BEGIN

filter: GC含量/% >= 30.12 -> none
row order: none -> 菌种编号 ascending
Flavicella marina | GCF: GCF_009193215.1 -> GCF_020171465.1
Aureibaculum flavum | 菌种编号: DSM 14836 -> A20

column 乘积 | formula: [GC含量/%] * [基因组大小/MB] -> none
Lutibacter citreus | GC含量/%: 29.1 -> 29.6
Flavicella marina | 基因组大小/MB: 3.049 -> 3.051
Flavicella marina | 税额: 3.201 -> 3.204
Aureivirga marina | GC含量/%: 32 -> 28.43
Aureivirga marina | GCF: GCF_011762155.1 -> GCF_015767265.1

END
BEGIN

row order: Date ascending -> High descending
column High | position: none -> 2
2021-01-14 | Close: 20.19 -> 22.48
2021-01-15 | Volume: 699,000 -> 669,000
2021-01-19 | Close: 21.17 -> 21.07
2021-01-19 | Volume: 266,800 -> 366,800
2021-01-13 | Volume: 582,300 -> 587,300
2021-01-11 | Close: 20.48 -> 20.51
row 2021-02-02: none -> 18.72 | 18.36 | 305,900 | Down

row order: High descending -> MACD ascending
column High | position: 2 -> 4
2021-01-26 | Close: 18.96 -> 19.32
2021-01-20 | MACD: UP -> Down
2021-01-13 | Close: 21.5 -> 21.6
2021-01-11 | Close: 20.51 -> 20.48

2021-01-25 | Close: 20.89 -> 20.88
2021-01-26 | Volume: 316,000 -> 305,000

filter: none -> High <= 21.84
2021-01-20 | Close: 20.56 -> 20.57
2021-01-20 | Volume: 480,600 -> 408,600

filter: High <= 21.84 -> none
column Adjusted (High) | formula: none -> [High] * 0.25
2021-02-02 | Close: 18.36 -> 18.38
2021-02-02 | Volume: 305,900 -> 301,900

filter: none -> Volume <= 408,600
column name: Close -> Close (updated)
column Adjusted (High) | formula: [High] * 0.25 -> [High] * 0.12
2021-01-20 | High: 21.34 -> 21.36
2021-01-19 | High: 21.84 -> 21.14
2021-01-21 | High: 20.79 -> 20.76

END

From the listing, copy every line where the string "Flavicella" appears.

*Answer space:*
Flavicella marina | GCF: GCF_009193215.1 -> GCF_020171465.1
Flavicella marina | 基因组大小/MB: 3.049 -> 3.051
Flavicella marina | 税额: 3.201 -> 3.204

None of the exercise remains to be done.